(Difference listings)
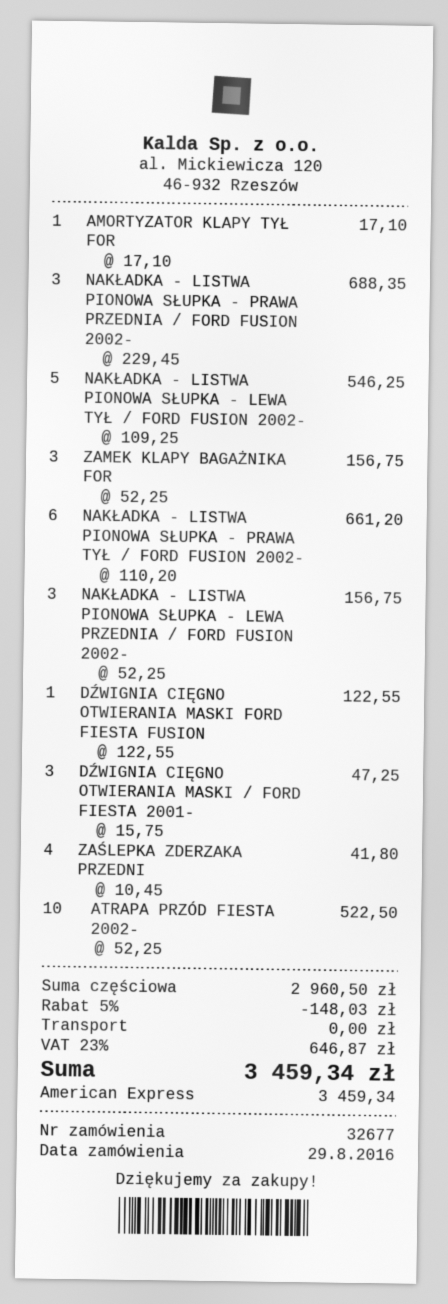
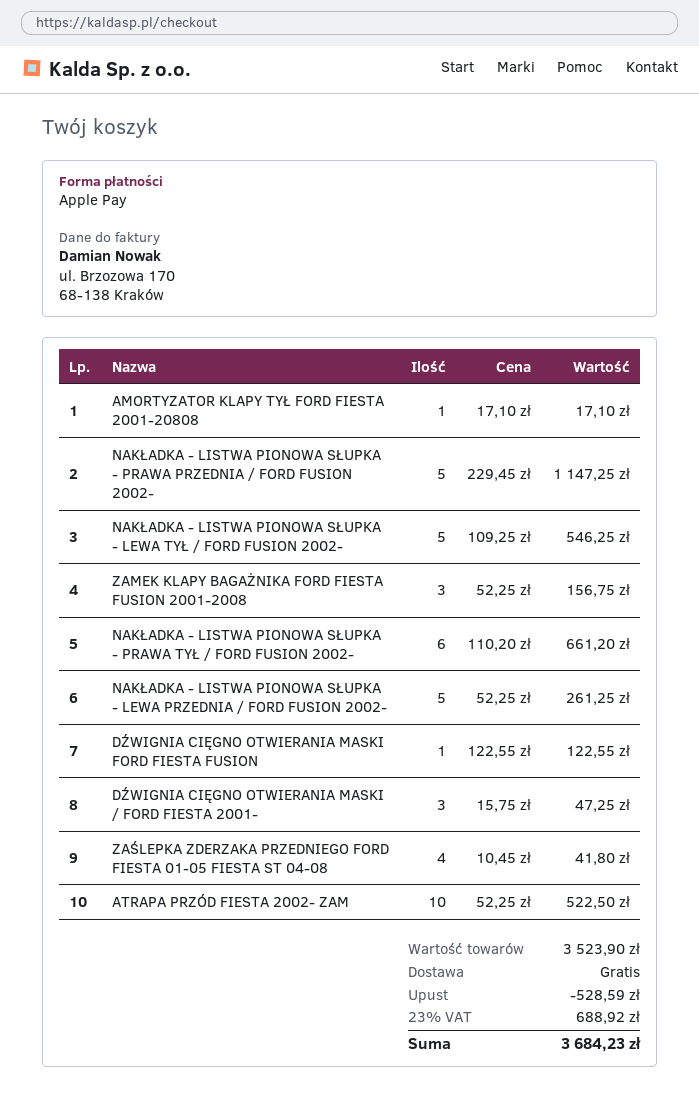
payment method: American Express -> Apple Pay
NAKŁADKA - LISTWA PIONOWA SŁUPKA - PRAWA PRZEDNIA / FORD FUSION 2002-: 3 x 229.45 = 688.35 -> 5 x 229.45 = 1147.25
NAKŁADKA - LISTWA PIONOWA SŁUPKA - LEWA PRZEDNIA / FORD FUSION 2002-: 3 x 52.25 = 156.75 -> 5 x 52.25 = 261.25
subtotal: 2960.50 -> 3523.90
discount: 148.03 -> 528.59
tax: 23% = 646.87 -> 23% = 688.92
total: 3459.34 -> 3684.23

**Work instructions**
Leave out the pictures and output every record above precisely as given.

**Answer to this task**
payment method: American Express -> Apple Pay
NAKŁADKA - LISTWA PIONOWA SŁUPKA - PRAWA PRZEDNIA / FORD FUSION 2002-: 3 x 229.45 = 688.35 -> 5 x 229.45 = 1147.25
NAKŁADKA - LISTWA PIONOWA SŁUPKA - LEWA PRZEDNIA / FORD FUSION 2002-: 3 x 52.25 = 156.75 -> 5 x 52.25 = 261.25
subtotal: 2960.50 -> 3523.90
discount: 148.03 -> 528.59
tax: 23% = 646.87 -> 23% = 688.92
total: 3459.34 -> 3684.23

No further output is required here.